# Recommender System with Scipy linalg svds SVD Model (Option 2)

### Elizabeth Hanley
### Uniqname: hanleyel
### Kaggle ID: hanleyel

In [None]:
import pandas as pd
import json
import gzip
import numpy as np
import scipy
from scipy.sparse import csr_matrix
from scipy.sparse import csc_matrix
from scipy.sparse.linalg import svds
import sklearn
from sklearn.neighbors import NearestNeighbors
from sklearn.preprocessing import normalize
import csv
from sparsesvd import sparsesvd
import math
import operator
import random
import decimal

In [None]:
# Unzips gzip data.
def unzip_json(filename):
    
    print('Unzipping json file...')
    
    unzipped_data = pd.read_json(gzip.open(filename), lines=True)
    
    return unzipped_data

In [None]:
unzip_json('reviews.training.json.gz')

In [None]:
# Outputs json training data as a Pandas dataframe.
def json_to_df(file_name):

    print('Converting json file to dataframe...')

    try:
        training_data = pd.read_json(file_name, lines=True)
        return training_data
    except:
        print('Please try another file name.')

        return None

In [None]:
training_df = json_to_df('reviews.training.json')

In [None]:
# dev_df = json_to_df('reviews.dev.json')

In [None]:
# Converts dataframe to csv.
def convert_to_csv(dataframe, desired_filename):

    print('Converting dataframe to csv: ' + desired_filename + '...')

    try:
        return dataframe.to_csv(desired_filename, index=False)
    except:
        print('Please try another dataframe or file name.')

    return None

In [None]:
# Training file to CSV
convert_to_csv(training_df[['reviewerID', 'asin', 'overall']].head(90000), 'reviews.training.shortened.csv')

In [None]:
# Development file to CSV.
# convert_to_csv(dev_df[['reviewerID', 'asin', 'overall']], 'reviews.dev.csv')

In [None]:
# Returns dictionaries with unique users and products as keys and unique ints as values.
def create_user_product_dicts(filename):

    print('Creating dictionaries from CSV for unique users and products...')

    user_dict = {}
    product_dict = {}
    user_count = 0
    product_count = 0

    with open(filename, 'r') as train_file:
        file_reader=csv.reader(train_file, delimiter=',')
        next(file_reader, None)

        for row in file_reader:
            if row[0] not in user_dict:
                user_dict[row[0]] = user_count
                user_count += 1
            if row[1] not in product_dict:
                product_dict[row[1]] = product_count
                product_count += 1

    return user_dict, product_dict, user_count, product_count

In [None]:
user_dict, product_dict, user_count, product_count = create_user_product_dicts('reviews.training.shortened.csv')

In [None]:
# Creates a dense matrix from training data.
def training_mtx(filename, user_dict, product_dict):

        print('Creating a dense matrix from training data...')

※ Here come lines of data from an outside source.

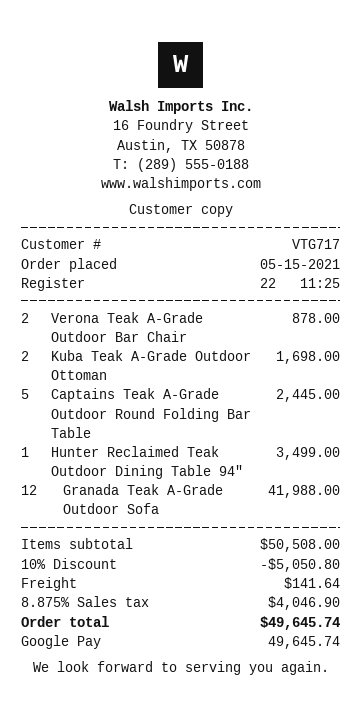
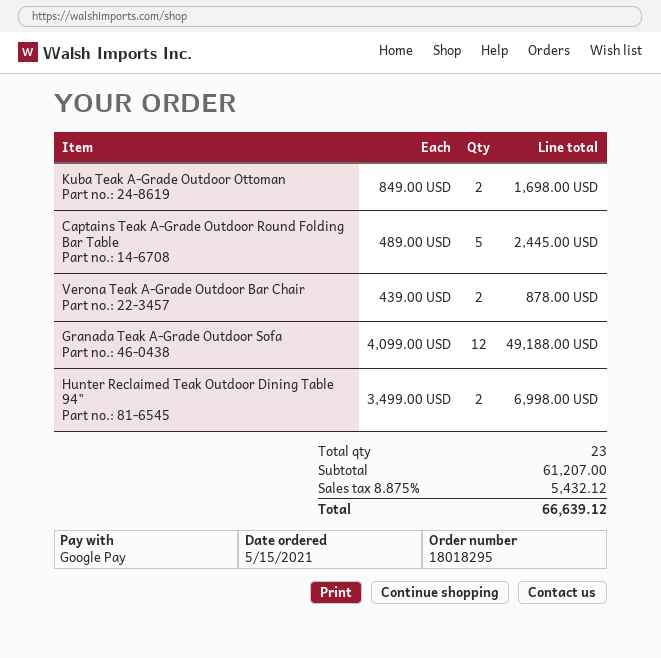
Hunter Reclaimed Teak Outdoor Dining Table 94": 1 for 3499.00 -> 2 for 6998.00
Granada Teak A-Grade Outdoor Sofa: 12 for 41988.00 -> 12 for 49188.00
subtotal: 50508.00 -> 61207.00
discount: 10% = 5050.80 -> none
shipping: 141.64 -> none
tax: 8.875% = 4046.90 -> 8.875% = 5432.12
total: 49645.74 -> 66639.12

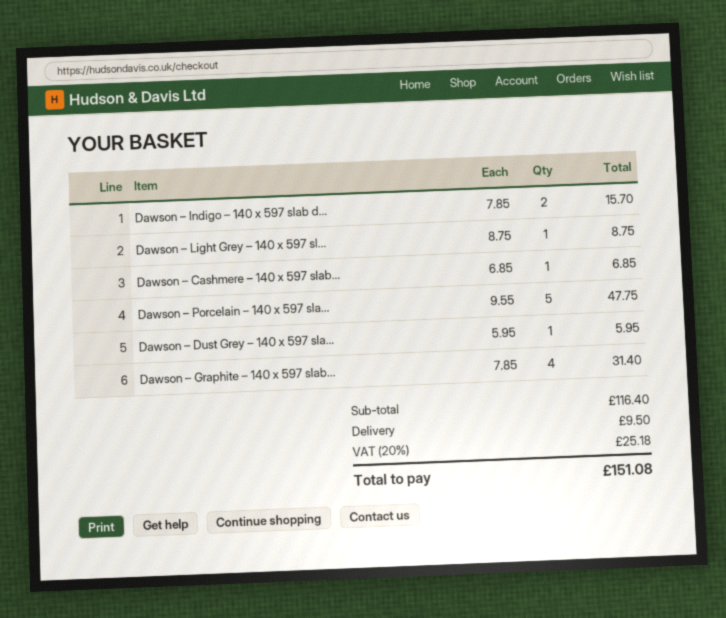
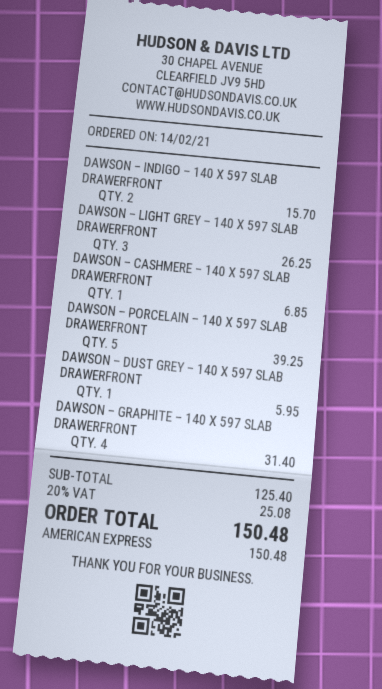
Dawson – Light Grey – 140 x 597 sl...: 1 for 8.75 -> 3 for 26.25
Dawson – Porcelain – 140 x 597 sla...: 5 for 47.75 -> 5 for 39.25
subtotal: 116.40 -> 125.40
shipping: 9.50 -> none
tax: 20% = 25.18 -> 20% = 25.08
total: 151.08 -> 150.48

        num_user_ids = len(user_dict)
        num_product_ids = len(product_dict)

        dense_matrix = np.zeros(shape=(num_user_ids, num_product_ids), dtype=np.float32)

        with open(filename, 'r') as train_file:
            matrix_reader = csv.reader(train_file, delimiter=',')
            next(matrix_reader, None)
            for row in matrix_reader:
                dense_matrix[user_dict[row[0]], product_dict[row[1]]] = float(row[2])

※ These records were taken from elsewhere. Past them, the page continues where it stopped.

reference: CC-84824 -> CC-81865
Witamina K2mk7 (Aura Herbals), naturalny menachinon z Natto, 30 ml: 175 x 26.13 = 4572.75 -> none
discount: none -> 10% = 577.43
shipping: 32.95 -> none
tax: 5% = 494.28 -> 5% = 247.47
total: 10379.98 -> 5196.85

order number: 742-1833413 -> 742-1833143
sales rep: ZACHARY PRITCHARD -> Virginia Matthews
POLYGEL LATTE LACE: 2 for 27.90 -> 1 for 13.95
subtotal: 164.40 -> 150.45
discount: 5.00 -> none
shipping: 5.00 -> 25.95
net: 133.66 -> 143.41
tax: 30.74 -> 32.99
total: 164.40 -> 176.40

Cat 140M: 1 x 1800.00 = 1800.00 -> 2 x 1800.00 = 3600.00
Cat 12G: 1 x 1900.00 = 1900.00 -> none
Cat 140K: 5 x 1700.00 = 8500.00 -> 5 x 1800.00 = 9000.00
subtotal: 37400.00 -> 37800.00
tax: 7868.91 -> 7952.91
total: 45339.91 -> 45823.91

        return dense_matrix

In [None]:
training_matrix = training_mtx('reviews.training.shortened.csv', user_dict, product_dict)

In [None]:
training_matrix

In [None]:
# training_matrix.shape

In [None]:
# Outputs dictionaries with unique test users and test products.
def get_test_users_products(filename, training_user_dict, training_product_dict):

    print('Importing test users and products...')

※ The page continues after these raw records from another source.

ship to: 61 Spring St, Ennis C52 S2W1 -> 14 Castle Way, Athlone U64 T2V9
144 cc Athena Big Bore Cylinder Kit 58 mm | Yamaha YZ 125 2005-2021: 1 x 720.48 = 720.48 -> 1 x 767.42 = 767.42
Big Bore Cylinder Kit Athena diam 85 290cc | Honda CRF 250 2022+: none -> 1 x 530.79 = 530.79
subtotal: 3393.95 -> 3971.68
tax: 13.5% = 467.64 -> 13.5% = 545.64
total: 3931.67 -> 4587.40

    test_user_count = len(training_user_dict)
    test_product_count = len(training_product_dict)
    test_user_dict = training_user_dict.copy()
    test_product_dict = training_product_dict.copy()

    with open(filename, 'r') as test_file:
        test_reader = csv.reader(test_file, delimiter=',')
        next(test_reader, None)

        for row in test_reader:
            # Add unique users to test_user dictionary.
            if row[0] not in test_user_dict:
                test_user_dict[row[0]] = test_user_count
                test_user_count += 1
            # Add unique products to test_product dictionary.
            # print(row[2])
            if row[1] not in test_product_dict:
                test_product_dict[row[1]] = test_product_count
                test_product_count += 1

    return test_user_dict, test_product_dict

In [None]:
test_user_dict, test_product_dict = get_test_users_products('reviews.dev.csv', user_dict, product_dict)

In [None]:
test_user_dict['A16NGP74HECTI9']

In [None]:
len(test_user_dict)

In [None]:
len(test_product_dict)

In [None]:
# Creates a new matrix with unknown products on the x axis.
# def merged_mtx_products(filename, user_dict, test_product_dict):
    
#         print('Creating a matrix with new products on the x axis...')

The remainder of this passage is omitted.